日本テレビの藤井貴彦アナウンサーが、19日に放送される日本テレビ系特番『今だから話します キャスター大集合SP』(21:00~)で、高校サッカー選手との秘話を明かす。

  • 藤井貴彦アナウンサー=日本テレビ提供

報道の最前線で11年間ニュースを伝えてきた藤井アナは、入社から16年間はスポーツの実況を担当してきた。その実況人生で、今でも忘れられない選手がいた。

2009年の全国高校サッカー選手権決勝「広島皆実 対 鹿児島城西」の実況を務めた藤井アナ。中でも、鹿児島城西13番の伊地知蓮選手が印象的だったという。大会前、伊地知選手を取材した藤井アナは、伊地知選手が決勝に行ったら「実況で絶対に話すからね」と約束したエピソードがあった。

母子家庭の長男で育った伊地知選手。母・恵子さんは女手一つで4人兄弟を育てていた。家計が苦しい中でも、母はサッカーのためにと息子を実家のある奄美大島から鹿児島に送り出してくれた。その取材を元に、藤井アナは決勝戦の実況で伊地知選手のあるエピソードを伝えた。
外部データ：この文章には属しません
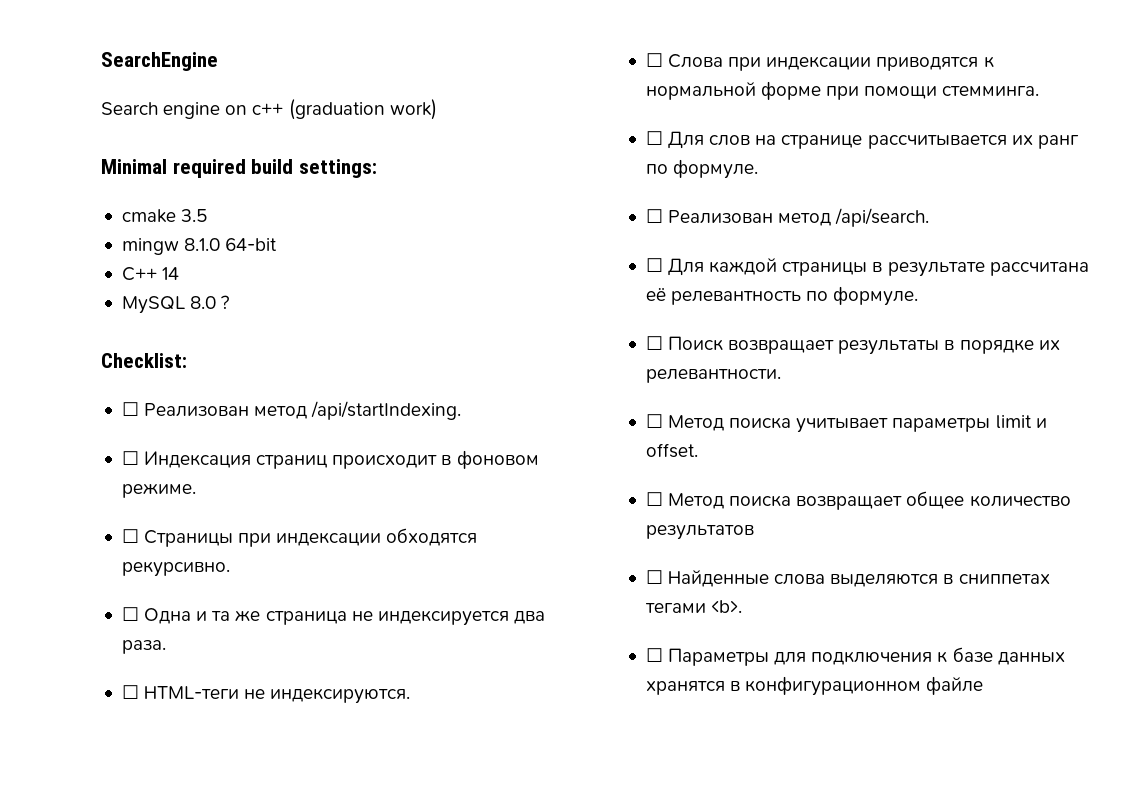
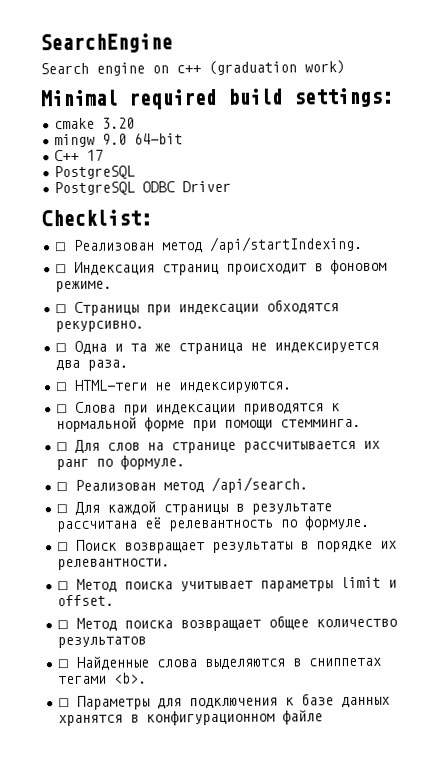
[181,209,208,222] 3.5 -> [102,117,136,129] 3.20
[184,238,221,251] 8.1.0 -> [102,133,128,145] 9.0
[162,267,180,280] [121,295,230,314] 14 // MySQL 8.0 ? -> [86,149,104,161] [54,165,136,180] [54,180,232,196] 17 // PostgreSQL // PostgreSQL ODBC Driver

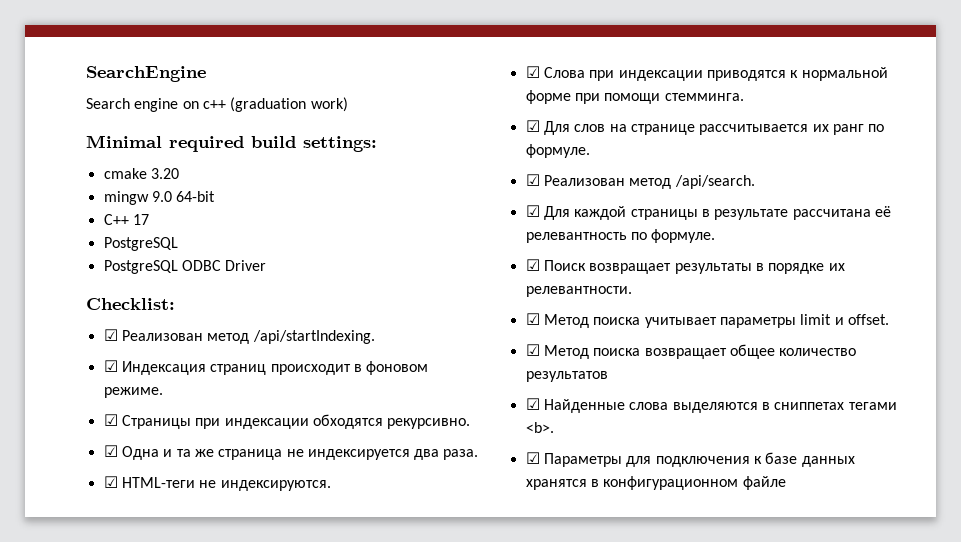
[54,242,68,252] ☐ -> [103,329,118,341] ☑
[55,264,68,274] ☐ -> [103,360,118,372] ☑
[55,304,68,314] ☐ -> [103,414,118,426] ☑
[55,343,68,353] ☐ -> [103,445,118,457] ☑
[55,382,69,392] ☐ -> [103,476,118,488] ☑
[56,404,69,414] ☐ -> [525,66,540,78] ☑
[56,442,69,452] ☐ -> [525,120,540,132] ☑
[56,482,69,492] ☐ -> [525,174,540,186] ☑
[56,504,69,514] ☐ -> [525,205,540,217] ☑
[57,542,70,552] ☐ -> [525,259,540,271] ☑
[57,581,70,591] ☐ -> [525,313,540,325] ☑
[57,620,70,630] ☐ -> [525,344,540,356] ☑
[57,659,70,669] ☐ -> [525,398,540,410] ☑
[58,698,71,708] ☐ -> [525,452,540,464] ☑

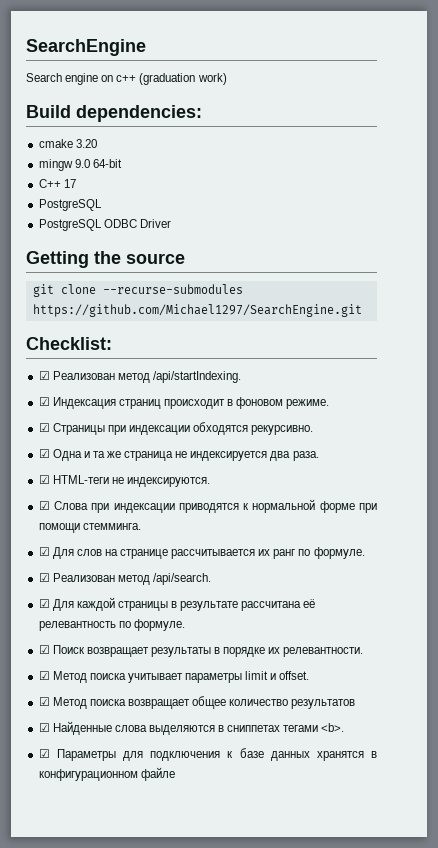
[86,135,377,152] Minimal required build settings: -> [26,105,202,122] Build dependencies:
(267, 265) none -> [26,251,185,268] [32,284,243,297] [32,304,362,317] // Getting the source // git clone --recurse-submodules https://github.com/Michael1297/SearchEngine.git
「背番号13の伊地知選手は、鹿児島に下宿させてもらった、わがままを言ったので早く親孝行がしたいと。下宿生活の中でレシートを貯めて、自分がどれだけ生活費を使っていたか数えていたという親孝行な選手です」(藤井アナ実況)

あれから12年、31歳になった伊地知さんのその後を追うと、現在は奄美黄島で陸上自衛隊員になり、母を支えていた。

当時について、伊地知さんは「藤井アナのことはもちろん覚えています。決勝に行ったら絶対話すからねって約束をして、絶対話さないだろうなと思っていたんですけど、実際に放送を見て本当に話してくれたんだなと思って感動しました。藤井アナが自分の話をしてくれて、そこですごく救われたというのはあります」と語る。

この言葉を聞いた藤井アナはスタジオで大粒の涙を流し、伊地知さんへの思いを話す。

さらに番組では、藤井アナが今だから話せる「後悔しすぎていまだに一度も見返していない実況」、キャスター人生に大きな影響を与えたバンクーバー五輪開会式での秘話も明らかになる。